-------- Recorded information
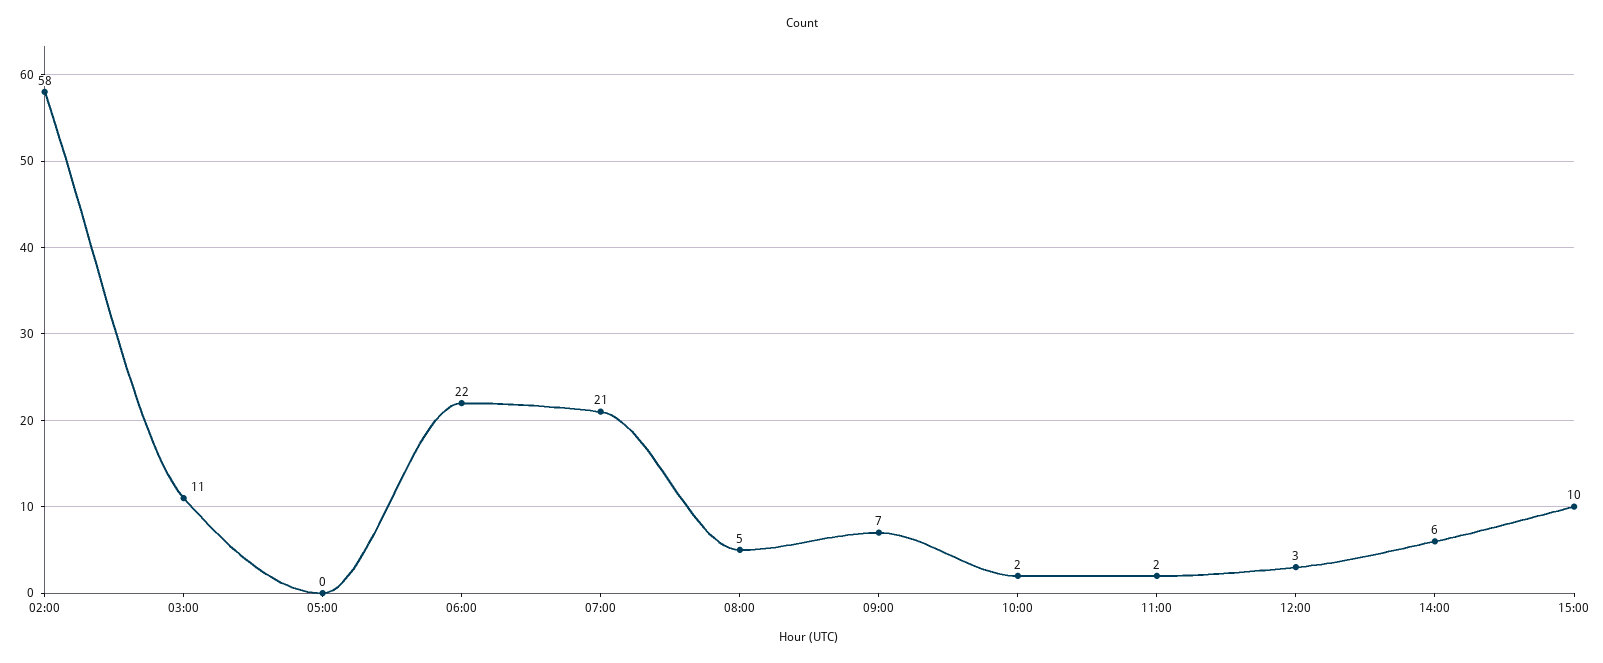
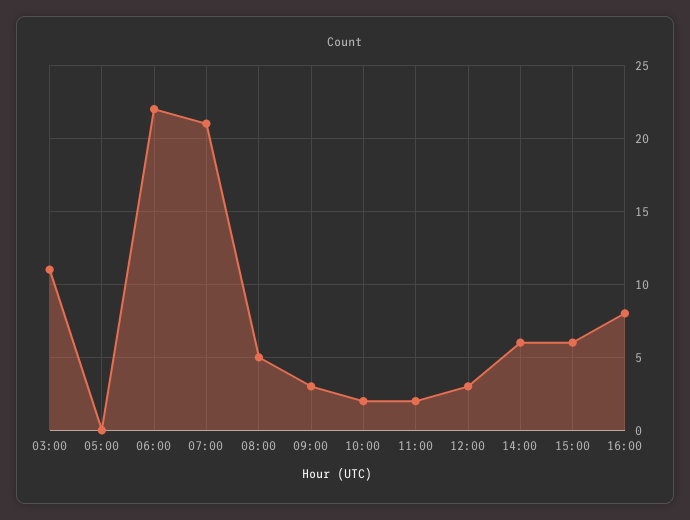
02:00: 58 -> none
09:00: 7 -> 3
15:00: 10 -> 6
16:00: none -> 8

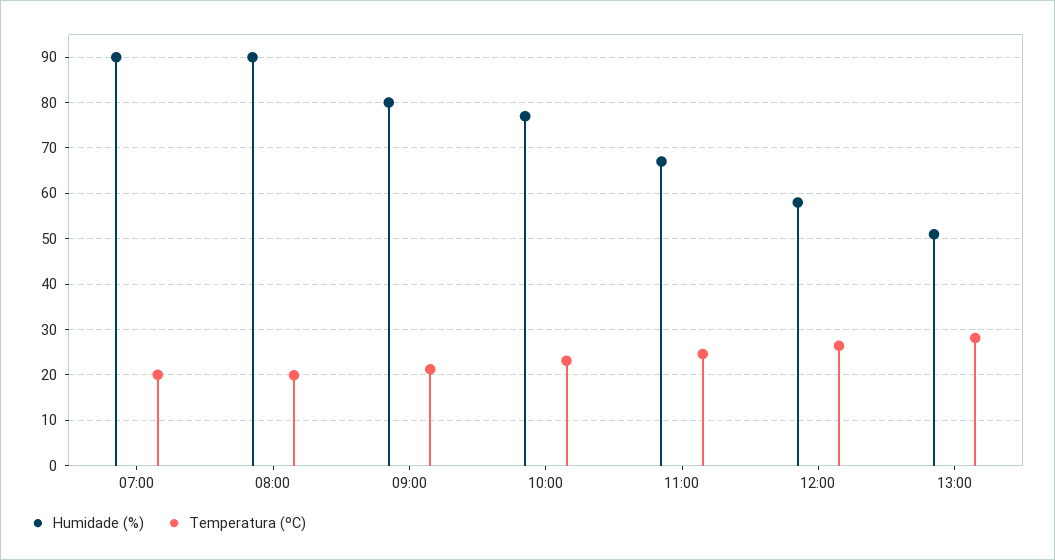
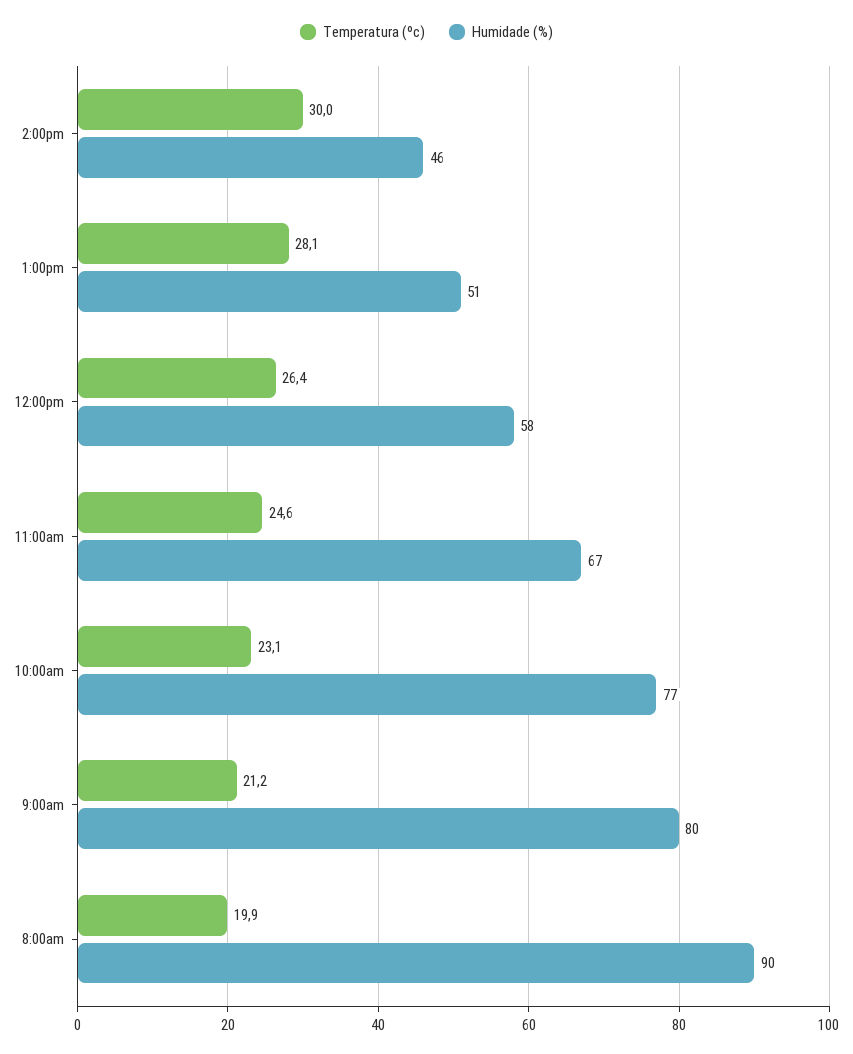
Humidade (%), 07:00: 90 -> none
Temperatura (ºC), 07:00: 20 -> none
Temperatura (ºC), 2:00pm: none -> 30
Humidade (%), 2:00pm: none -> 46

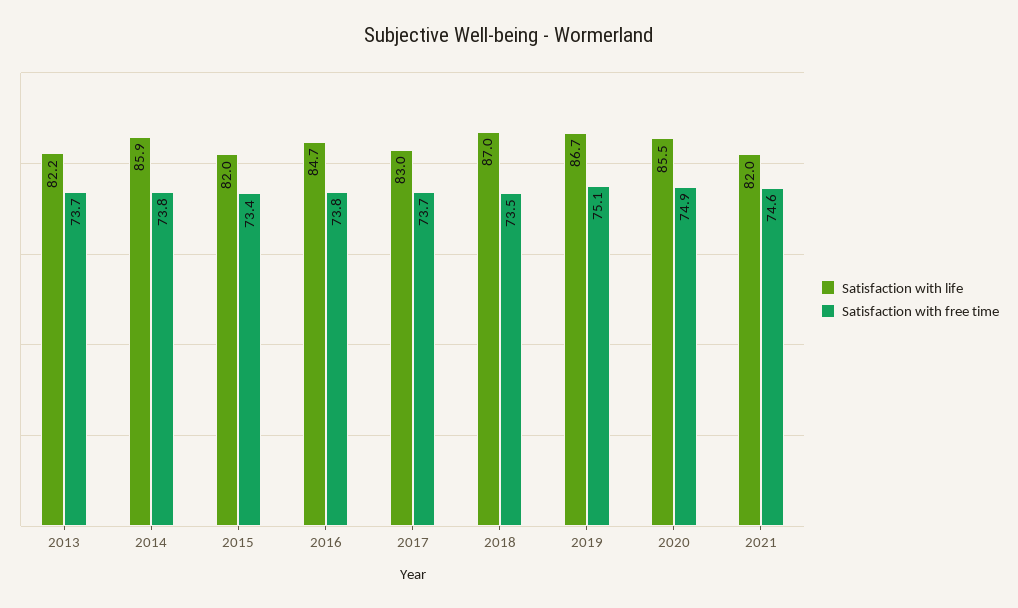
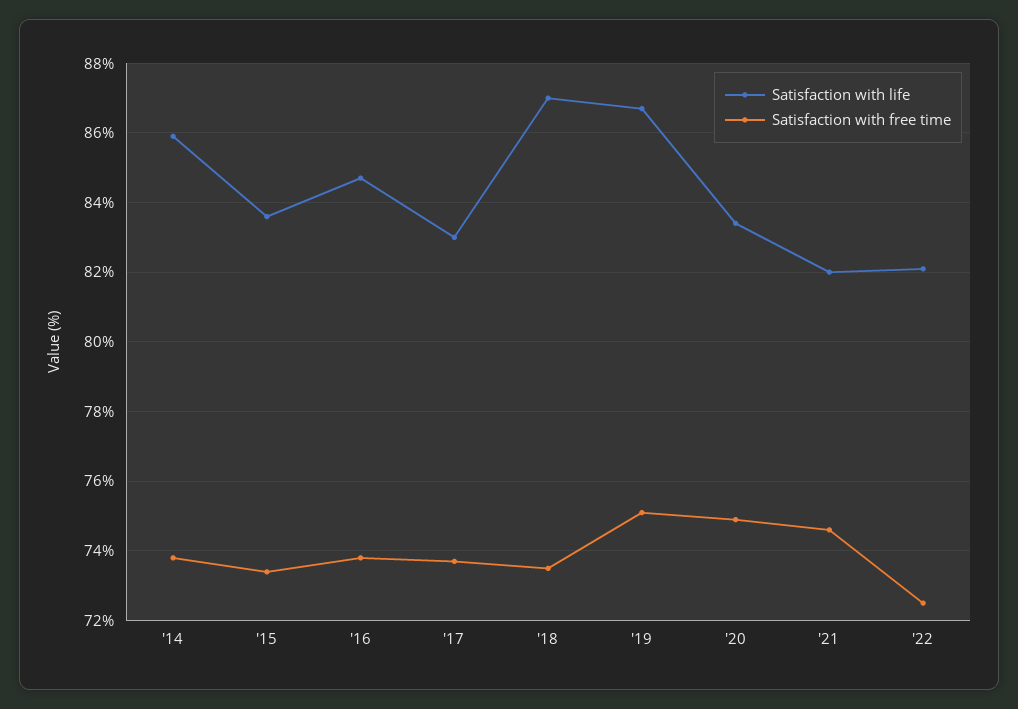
Satisfaction with life, 2013: 82.2 -> none
Satisfaction with free time, 2013: 73.7 -> none
Satisfaction with life, 2015: 82 -> 83.5
Satisfaction with life, 2020: 85.5 -> 83.5
Satisfaction with life, '22: none -> 82
Satisfaction with free time, '22: none -> 72.5

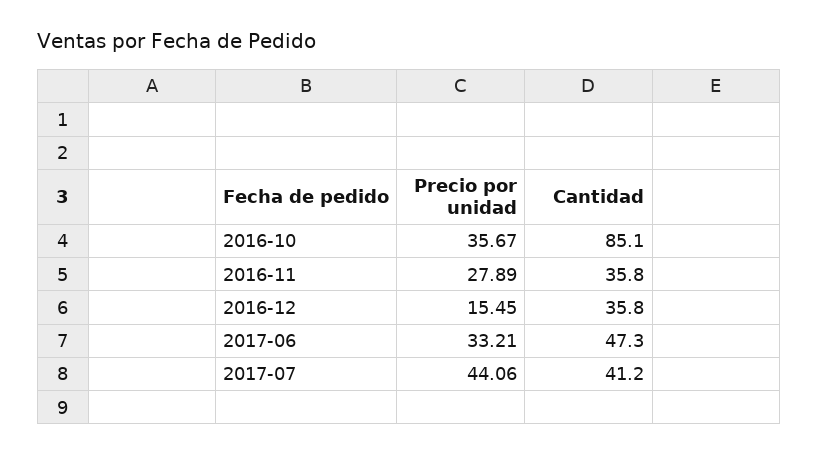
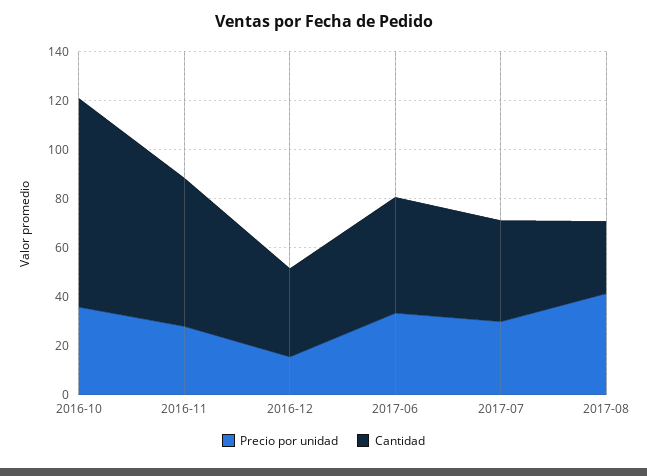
Cantidad, 2016-11: 35.8 -> 60
Precio por unidad, 2017-07: 44.06 -> 30
Precio por unidad, 2017-08: none -> 40
Cantidad, 2017-08: none -> 30

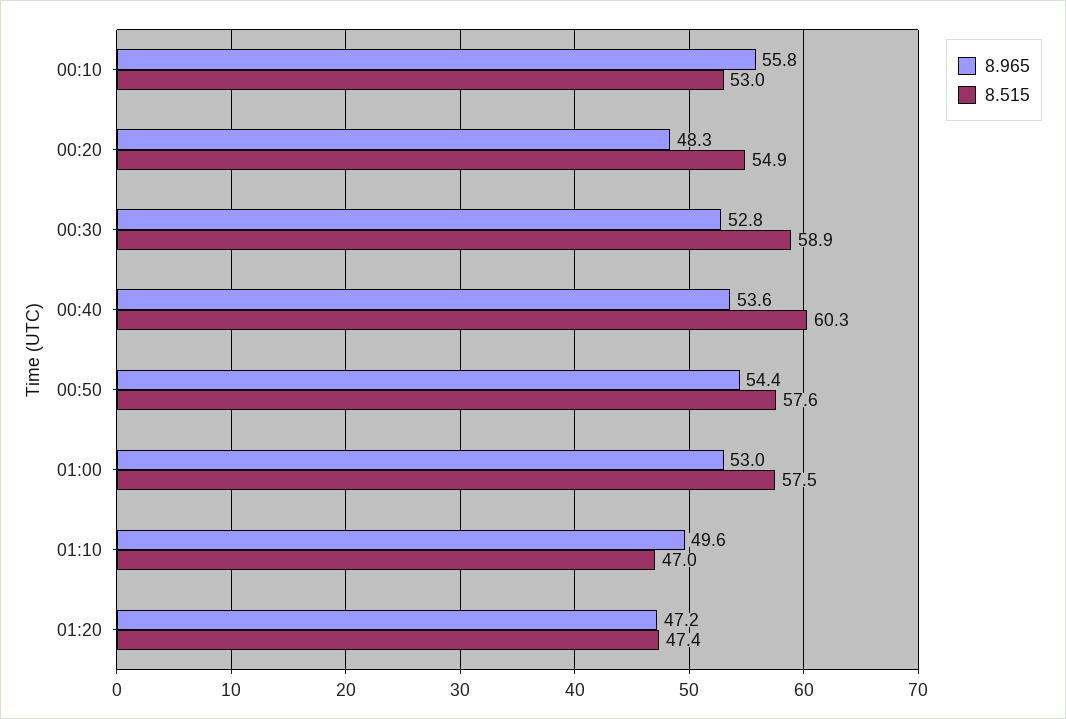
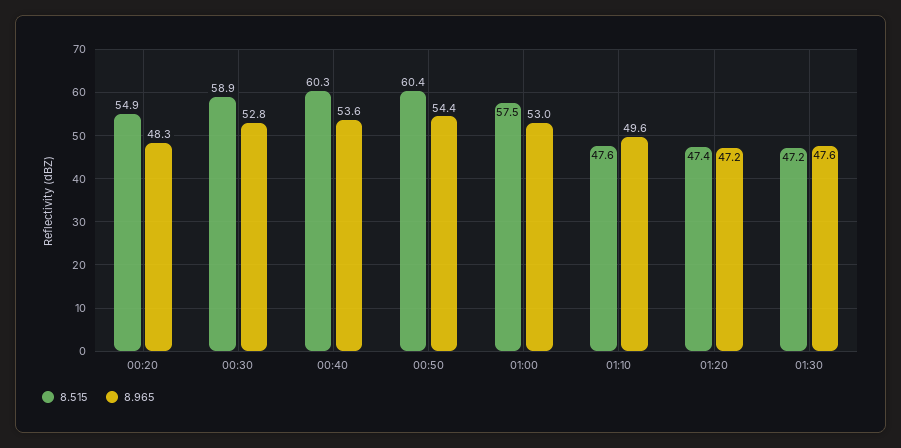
8.965, 00:10: 55.8 -> none
8.515, 00:10: 53 -> none
8.515, 00:50: 57.6 -> 60.4
8.515, 01:10: 47 -> 47.6
8.515, 01:30: none -> 47.2
8.965, 01:30: none -> 47.6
----------------
Task item – Using the listing above, pick out each line that contains the word "time", then copy it.

Answer to this exercise –
Satisfaction with free time, 2013: 73.7 -> none
Satisfaction with free time, '22: none -> 72.5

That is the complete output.